#### [Problem requirements]
Pull out every line below holding the word "with".

-- The data follows --

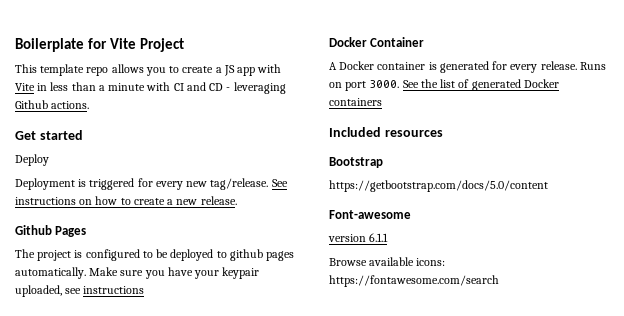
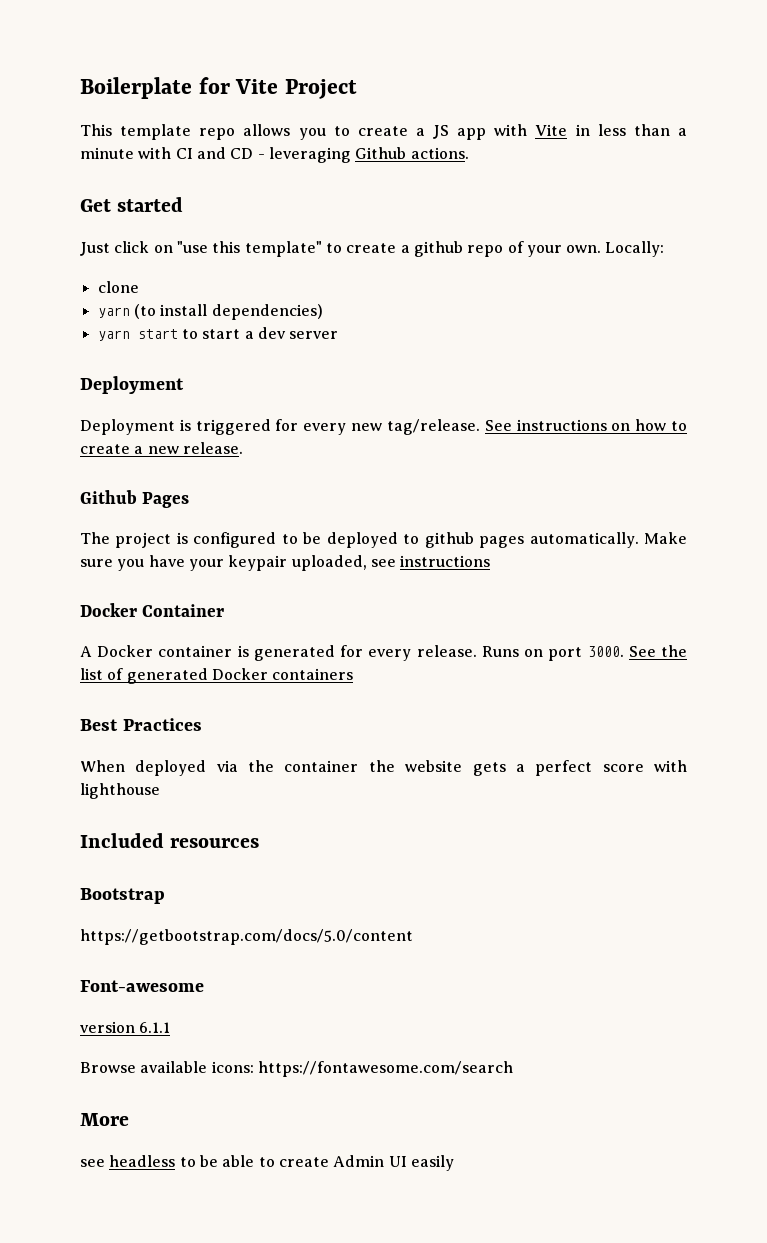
- Deploy
+ Just click on "use this template" to create a github repo of your own. Locally:
+ clone
+ yarn (to install dependencies)
+ yarn start to start a dev server
+ Deployment
+ Best Practices
+ When deployed via the container the website gets a perfect score with lighthouse
+ More
+ see headless to be able to create Admin UI easily

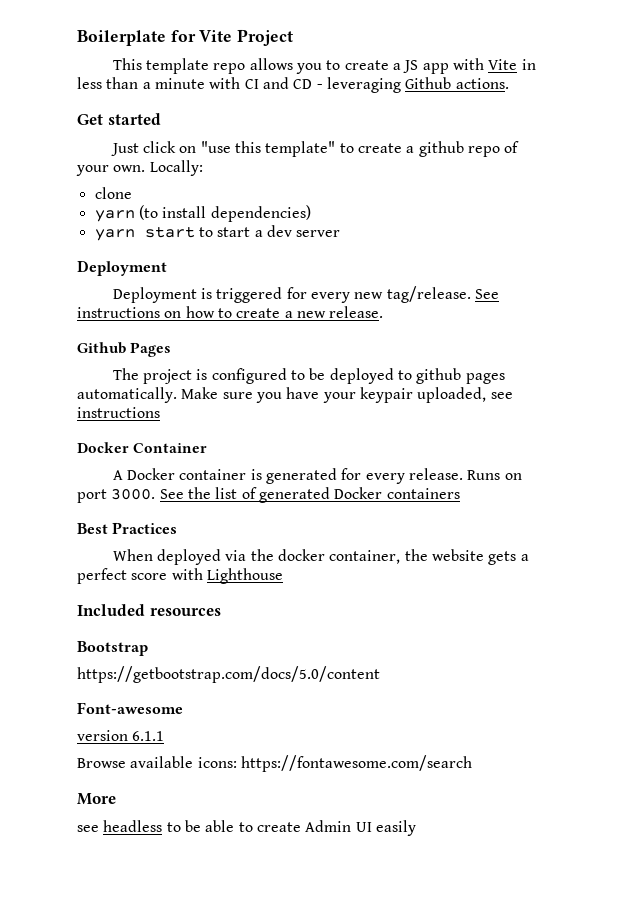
- When deployed via the container the website gets a perfect score with lighthouse
+ When deployed via the docker container, the website gets a perfect score with Lighthouse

-- The data concluded --

#### [Exercise solution]
+ When deployed via the container the website gets a perfect score with lighthouse
- When deployed via the container the website gets a perfect score with lighthouse
+ When deployed via the docker container, the website gets a perfect score with Lighthouse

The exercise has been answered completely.